● **WORK REQUEST**:
Begin with the line below holding "background: #000000 ->" and go on through the line holding "font-style: italic ->", duplicating each line exactly and leaving out pictures.

== SOURCE MATERIAL ==

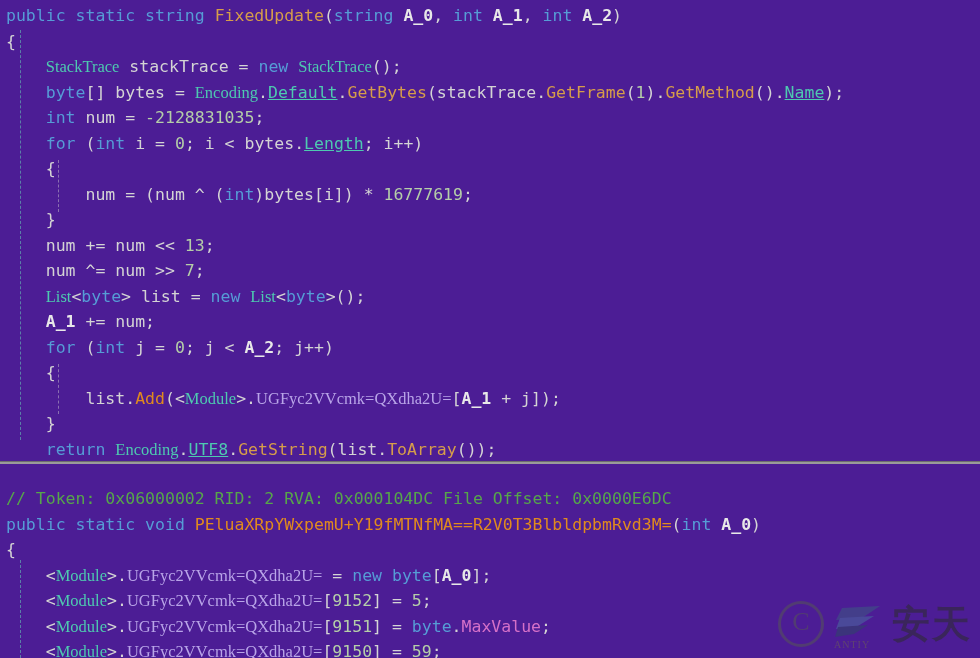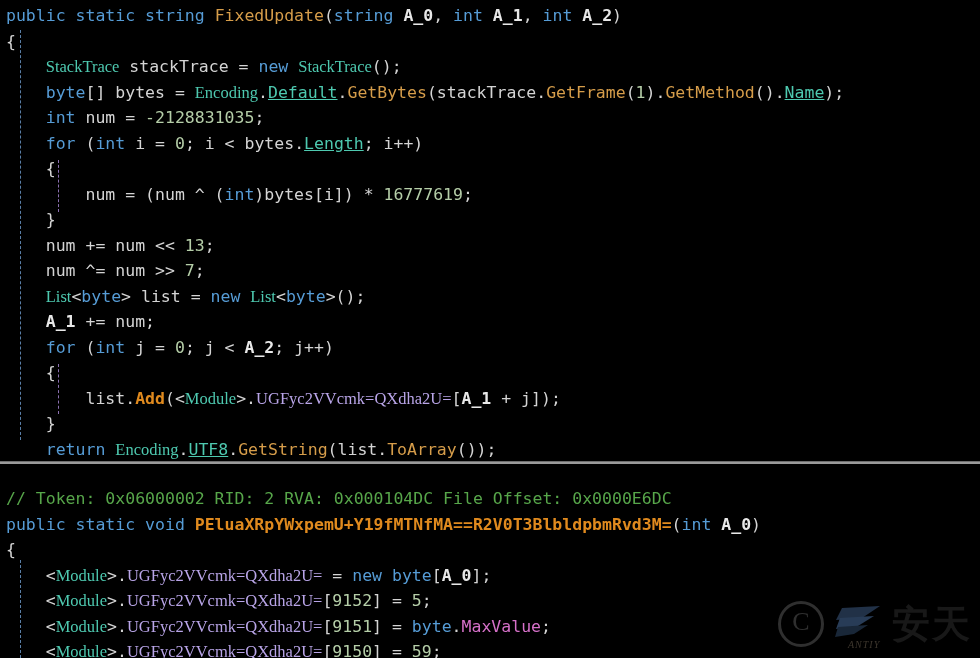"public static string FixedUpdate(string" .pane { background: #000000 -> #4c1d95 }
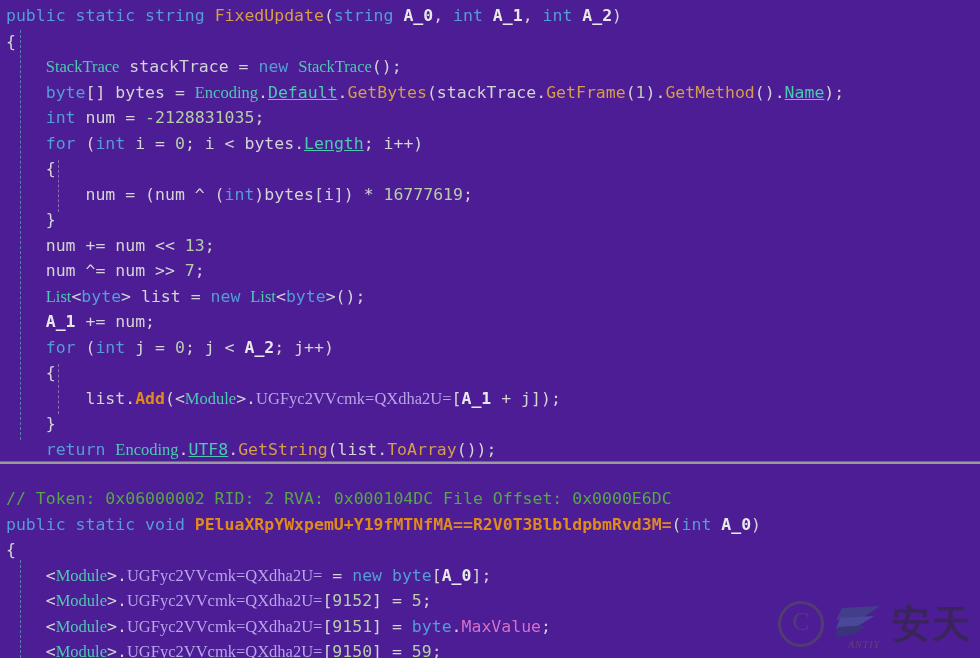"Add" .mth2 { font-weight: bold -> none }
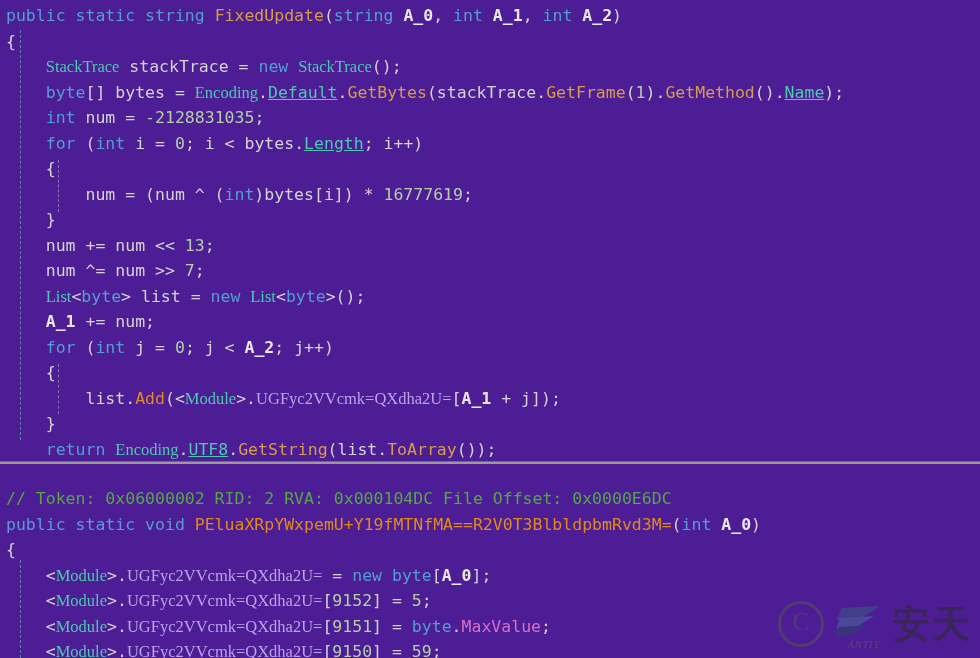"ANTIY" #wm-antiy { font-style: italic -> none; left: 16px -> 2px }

===
== SOURCE MATERIAL ==

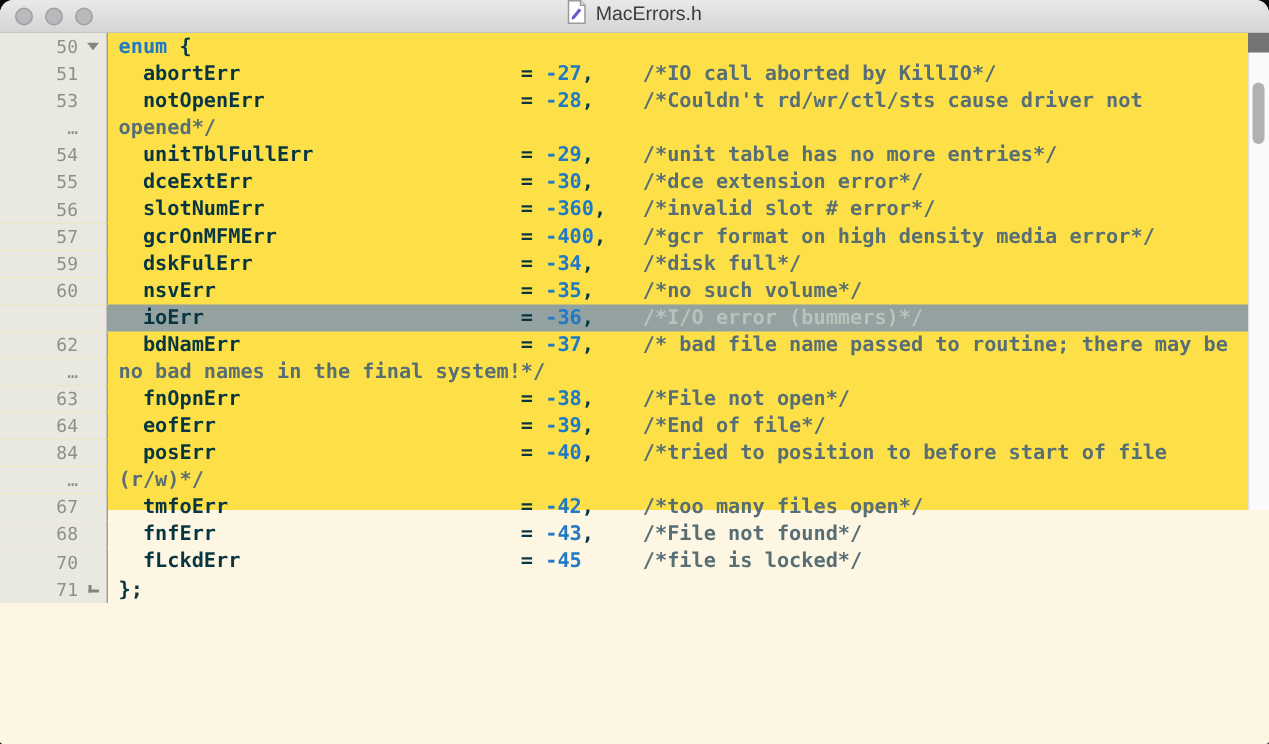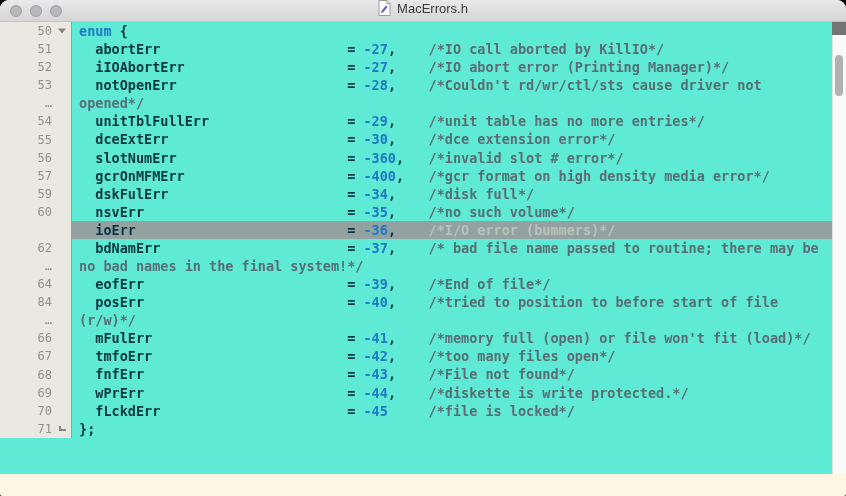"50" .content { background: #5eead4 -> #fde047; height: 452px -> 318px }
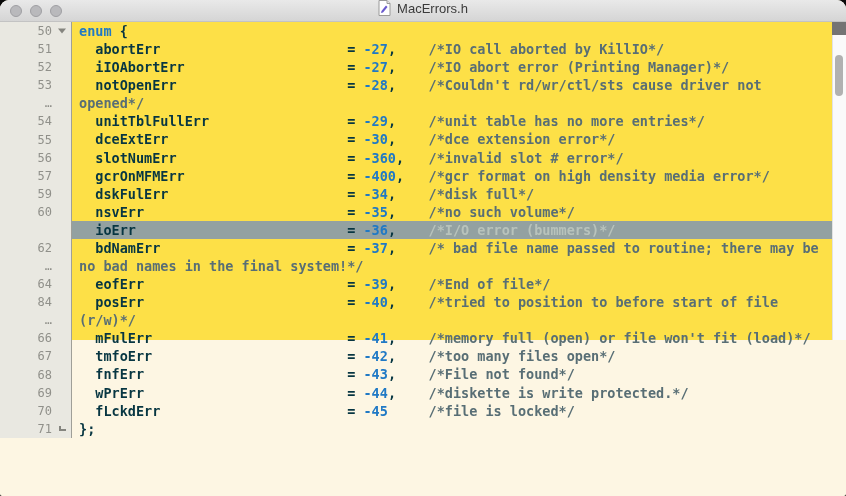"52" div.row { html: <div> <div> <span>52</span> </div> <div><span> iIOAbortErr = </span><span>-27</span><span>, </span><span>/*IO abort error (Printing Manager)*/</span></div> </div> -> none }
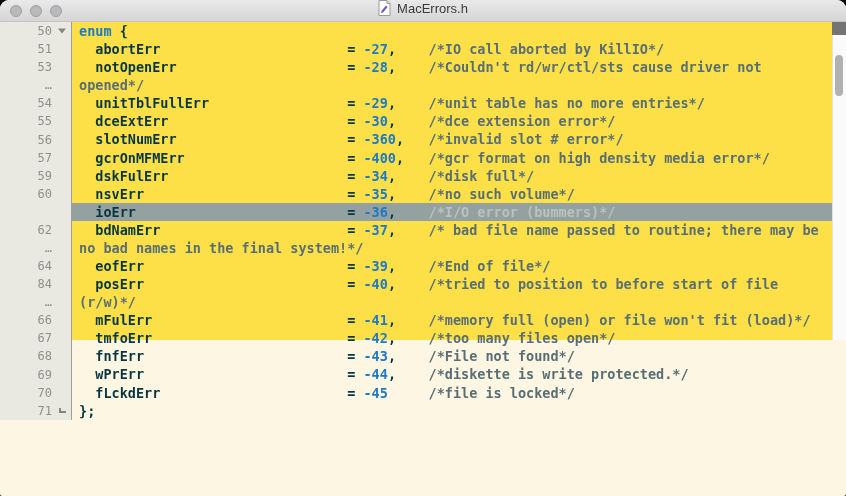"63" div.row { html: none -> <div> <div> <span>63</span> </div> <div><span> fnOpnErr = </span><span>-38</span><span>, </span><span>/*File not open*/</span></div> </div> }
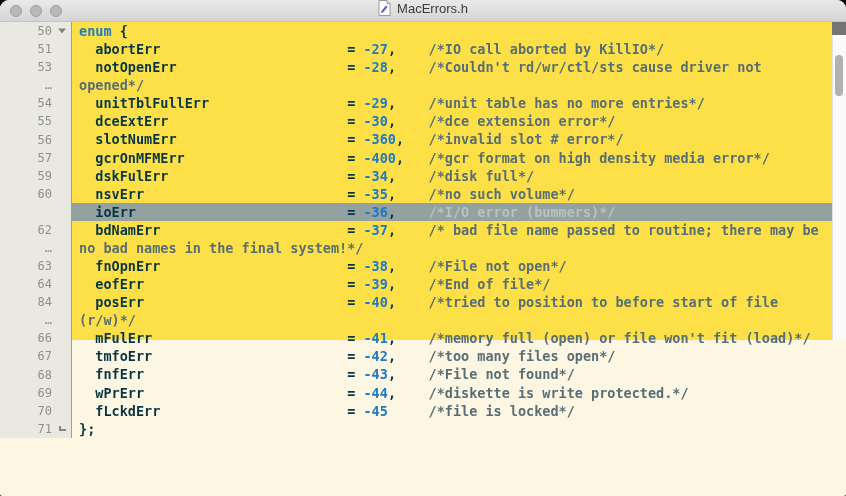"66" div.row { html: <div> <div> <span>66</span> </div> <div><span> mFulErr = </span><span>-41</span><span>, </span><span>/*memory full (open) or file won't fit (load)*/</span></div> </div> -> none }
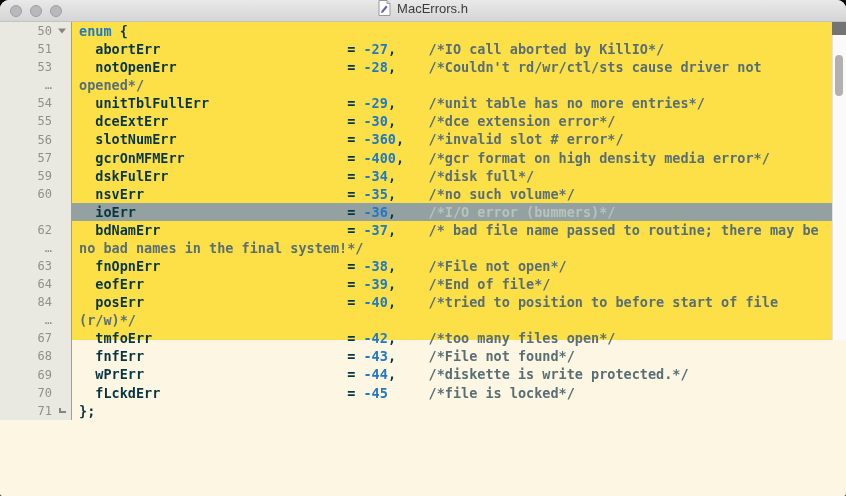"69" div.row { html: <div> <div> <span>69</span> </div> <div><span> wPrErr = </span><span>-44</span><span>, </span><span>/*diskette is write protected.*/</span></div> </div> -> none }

===
== SOURCE MATERIAL ==

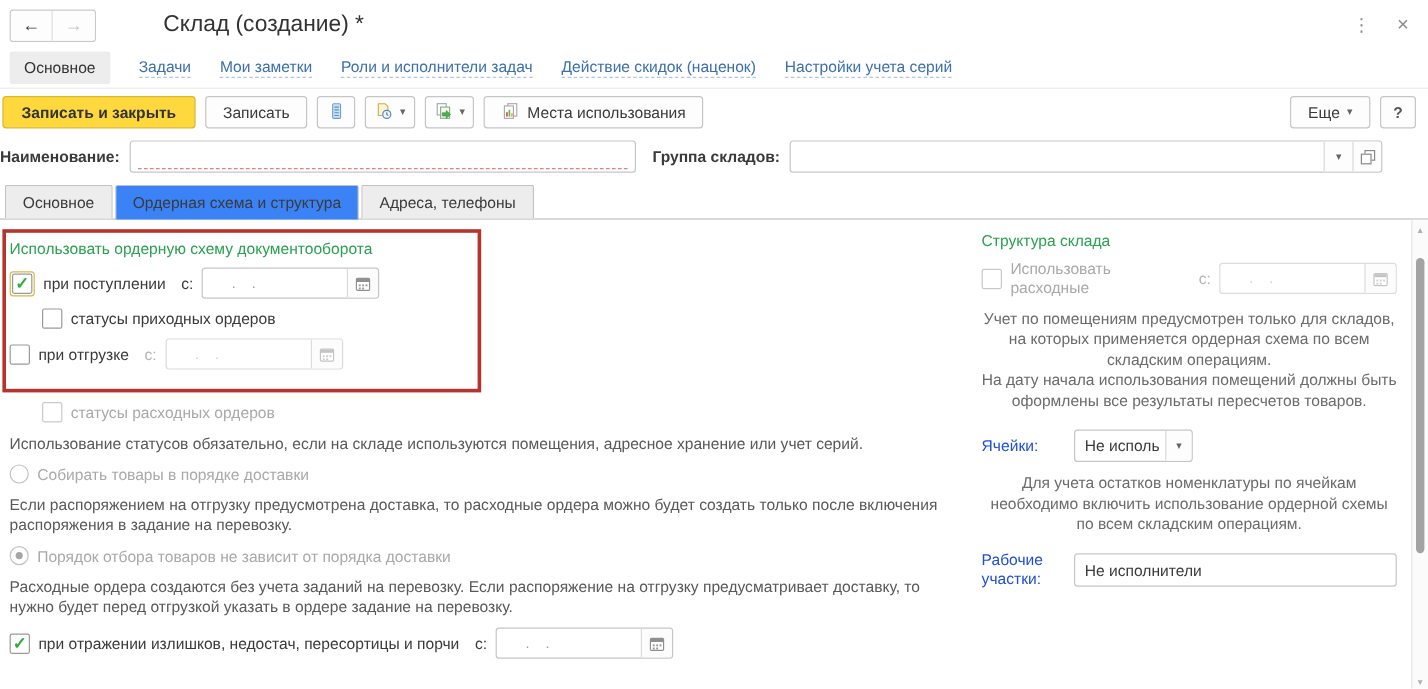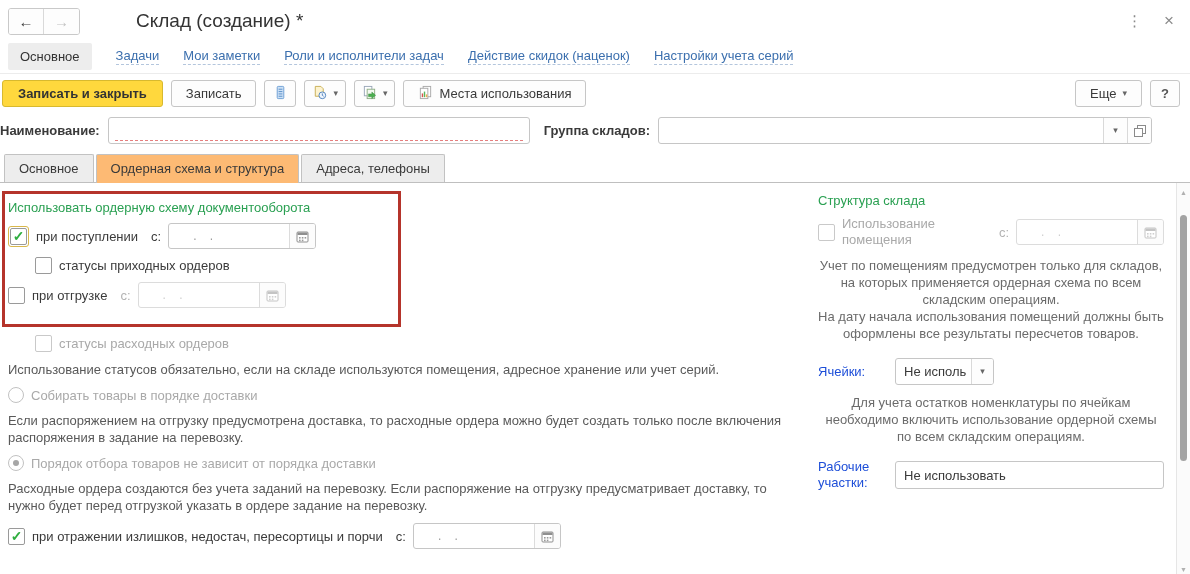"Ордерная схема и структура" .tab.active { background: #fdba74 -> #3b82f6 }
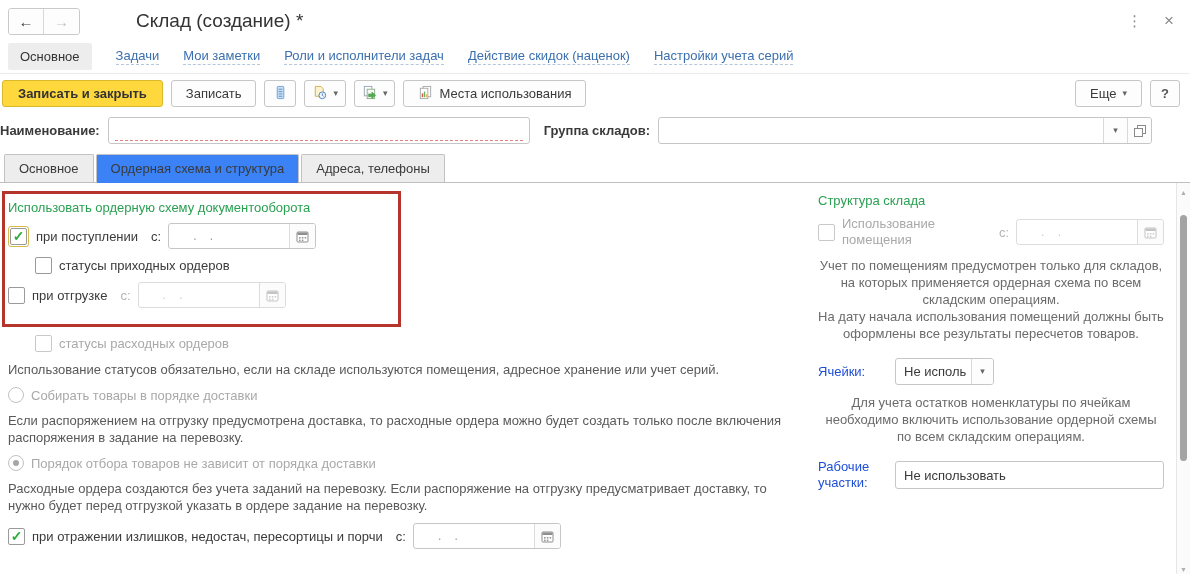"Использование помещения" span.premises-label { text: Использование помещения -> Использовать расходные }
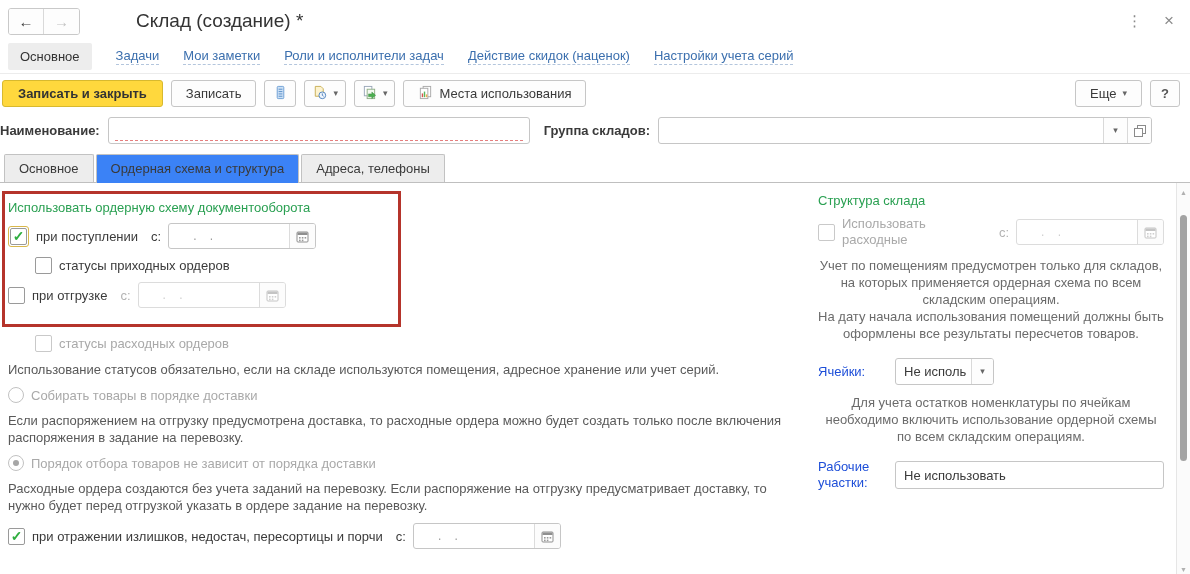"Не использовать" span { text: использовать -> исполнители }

===

● **OUTPUT FOR THIS EXERCISE**:
"public static string FixedUpdate(string" .pane { background: #000000 -> #4c1d95 }
"Add" .mth2 { font-weight: bold -> none }
"ANTIY" #wm-antiy { font-style: italic -> none; left: 16px -> 2px }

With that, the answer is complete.